• **Prompt**
Every line from the one with "font-size: 26px;" to the one with "thick coagulated blood).</span></p>", including those two, is to be copied exactly; all other lines of the entries below are left out.

• **Exercise data**
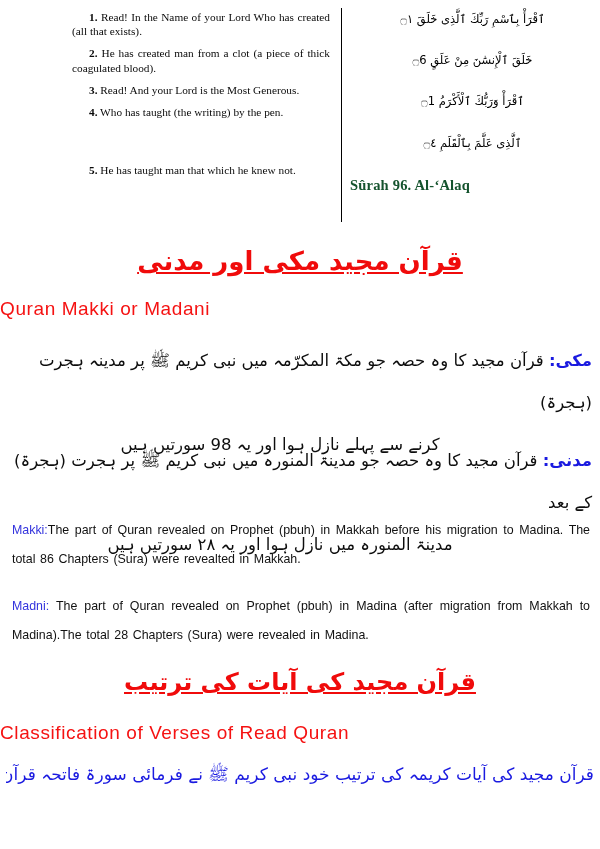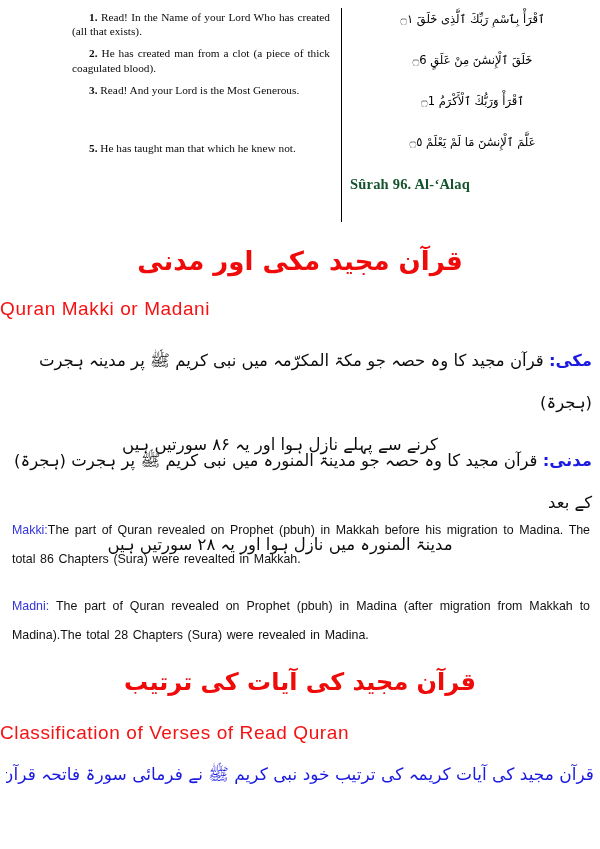--- a/index.html
+++ b/index.html
@@ -95,20 +95,21 @@
     position: absolute;
     width: 600px;
     text-align: center;
     color: #f00b0b;
     font-family: "DejaVu Sans", "Liberation Sans", sans-serif;
     font-size: 26px;
     font-weight: bold;
     direction: rtl;
     unicode-bidi: isolate;
     white-space: nowrap;
+    text-decoration: underline;
   }
   .heading-en-red {
     position: absolute;
     width: 512px;
     color: #f51212;
     font-family: "Liberation Sans", "DejaVu Sans", sans-serif;
     font-size: 19px;
     letter-spacing: 0.6px;
     white-space: nowrap;
   }
@@ -174,41 +175,42 @@
 <body>
 
 <div class="verse-block">
 
   <div class="verse-divider"></div>
 
   <div class="translation-col">
     <p class="verse-en"><span class="verse-num">1.</span> <span>Read!  In  the  Name of your Lord Who has created (all that exists).</span></p>
     <p class="verse-en"><span class="verse-num">2.</span> <span>He  has created man from a clot (a piece of thick coagulated blood).</span></p>
     <p class="verse-en"><span class="verse-num">3.</span> <span>Read!  And  your  Lord  is  the  Most Generous.</span></p>
+    <p class="verse-en"><span class="verse-num">4.</span> <span>Who   has  taught  (the  writing)  by  the pen.</span></p>
     <p class="verse-en"><span class="verse-num">5.</span> <span>He  has  taught man that which he knew not.</span></p>
   </div>
 
   <div class="arabic-col">
     <p class="verse-ar v1">ٱقْرَأْ بِٱسْمِ رَبِّكَ ٱلَّذِى خَلَقَ ۝١</p>
     <p class="verse-ar v2">خَلَقَ ٱلْإِنسَٰنَ مِنْ عَلَقٍ ۝6</p>
     <p class="verse-ar v3">ٱقْرَأْ وَرَبُّكَ ٱلْأَكْرَمُ ۝1</p>
-    <p class="verse-ar v5">عَلَّمَ ٱلْإِنسَٰنَ مَا لَمْ يَعْلَمْ ۝٥</p>
+    <p class="verse-ar v4">ٱلَّذِى عَلَّمَ بِٱلْقَلَمِ ۝٤</p>
     <div class="surah-title">Sûrah 96. Al-‘Alaq</div>
   </div>
 
 </div>
 
 <div class="heading-ur-red" style="top:246px;">قرآن مجید مکی اور مدنی</div>
 
 <div class="heading-en-red" style="top:298px;">Quran Makki or Madani</div>
 
 <div class="urdu-def" style="top:340px;">
   <span class="lbl">مکی:</span>
   <span>قرآن مجید کا وہ حصہ جو مکۃ المکرّمہ میں نبی کریم ﷺ پر مدینہ ہجرت (ہجرۃ)</span>
-  <span class="l2">کرنے سے پہلے نازل ہوا اور یہ ۸۶ سورتیں ہیں</span>
+  <span class="l2">کرنے سے پہلے نازل ہوا اور یہ 98 سورتیں ہیں</span>
 </div>
 
 <div class="urdu-def" style="top:440px;">
   <span class="lbl">مدنی:</span>
   <span>قرآن مجید کا وہ حصہ جو مدینۃ المنورہ میں نبی کریم ﷺ پر ہجرت (ہجرۃ) کے بعد</span>
   <span class="l2">مدینۃ المنورہ میں نازل ہوا اور یہ ۲۸ سورتیں ہیں</span>
 </div>
 
 <div class="def-en" style="top:516px;">
   <span class="tag">Makki:</span><span>The part of Quran revealed on Prophet (pbuh) in Makkah before his migration to Madina. The total 86 Chapters (Sura) were revealted in Makkah.</span>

• **Response to the exercise**
     font-size: 26px;
     font-weight: bold;
     direction: rtl;
     unicode-bidi: isolate;
     white-space: nowrap;
+    text-decoration: underline;
   }
   .heading-en-red {
     position: absolute;
     width: 512px;
     color: #f51212;
     font-family: "Liberation Sans", "DejaVu Sans", sans-serif;
     font-size: 19px;
     letter-spacing: 0.6px;
     white-space: nowrap;
   }
@@ -174,41 +175,42 @@
 <body>
 
 <div class="verse-block">
 
   <div class="verse-divider"></div>
 
   <div class="translation-col">
     <p class="verse-en"><span class="verse-num">1.</span> <span>Read!  In  the  Name of your Lord Who has created (all that exists).</span></p>
     <p class="verse-en"><span class="verse-num">2.</span> <span>He  has created man from a clot (a piece of thick coagulated blood).</span></p>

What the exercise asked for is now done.